The suit names former UNC provost Chris Clemens and attorney David McKenzie as plaintiffs. It contends there is a pattern and practice at UNC of concealing matters of grave public concern behind closed sessions and points to examples that include potential conference realignment and other athletics decisions. The complaint says Belichick’s hiring occurred during an emergency board meeting on December 12, 2024, with substantive deliberations conducted in private even though Belichick’s compensation package and the details of his hiring had already been made public. It argues there was no need for a closed session and that the board did not present a long-run cost analysis or use fiscal restraint for this hire.

Bill Belichick at UNC press event

The suit points to a pattern of closed sessions in other matters, including a November 2023 session to discuss UNC’s ACC alignment and a May 2024 session on conference realignment. It argues that those topics were discussed in closed sessions to examine financial outcomes of potential membership changes, and that there is no statutory exemption allowing such discussions about institutional affiliations and budget planning.

The complaint describes a consistent pattern: the board invokes a statutory exemption, enters closed session, and then debates broad policy or budget matters whose public discussion is required. It also says the board has maintained inadequate general accounts, hindering public understanding of what transpired.

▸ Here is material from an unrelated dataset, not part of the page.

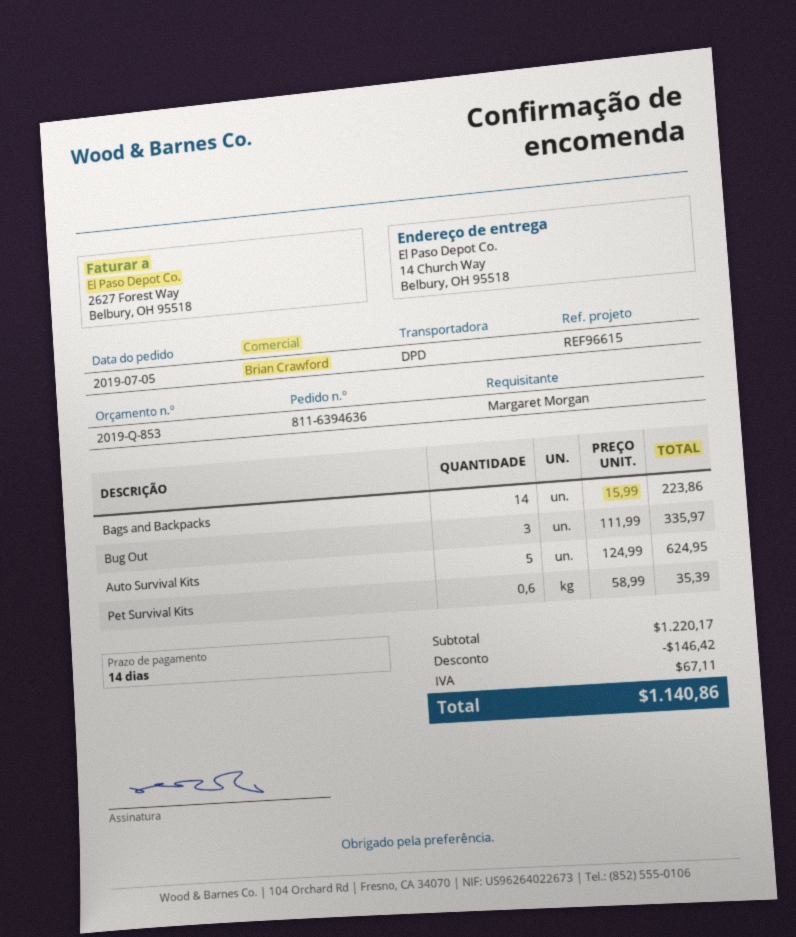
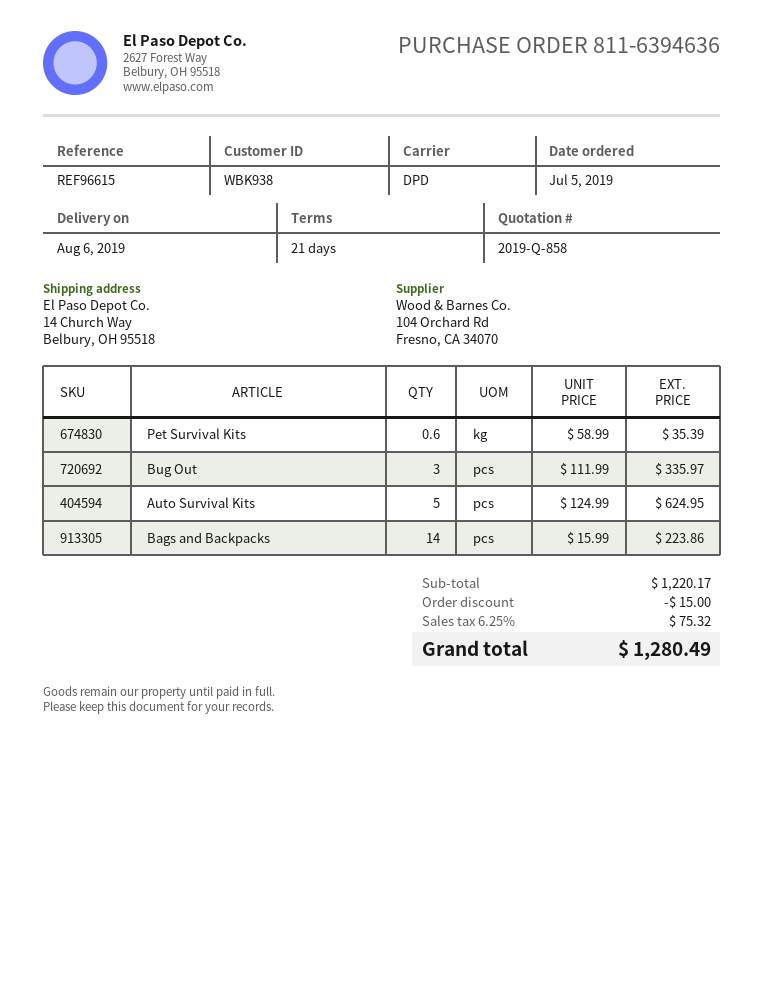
quote number: 2019-Q-853 -> 2019-Q-858
payment terms: 14 days -> 21 days
discount: 146.42 -> 15.00
tax: 67.11 -> 75.32
total: 1140.86 -> 1280.49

McKenzie has a history with UNC litigation, having prevailed in a May 2024 suit tied to the conference realignment session. A temporary restraining order was granted on May 16, 2024, stopping the board from going into closed session to discuss UNC Athletics’ financials, budgeting, deficits or ongoing future conference realignment and related strategic planning. UNC later settled with McKenzie in July 2024 for 25,000.

Belichick’s hire included a closed session lasting 41 minutes that led to his hiring and the addition of women’s soccer coach Damon Nahas to UNC’s staff. The move surprised college football observers, given Belichick’s nontraditional path to college coaching. The contract placed Belichick on a 10 million per-season salary with additional compensation tied to bringing his two sons onto the staff; the suit notes the total exposure on the arrangement could reach tens of millions over the five-year term.

Belichick’s college coaching debut has shown mixed results, with a two and two record through his first four games.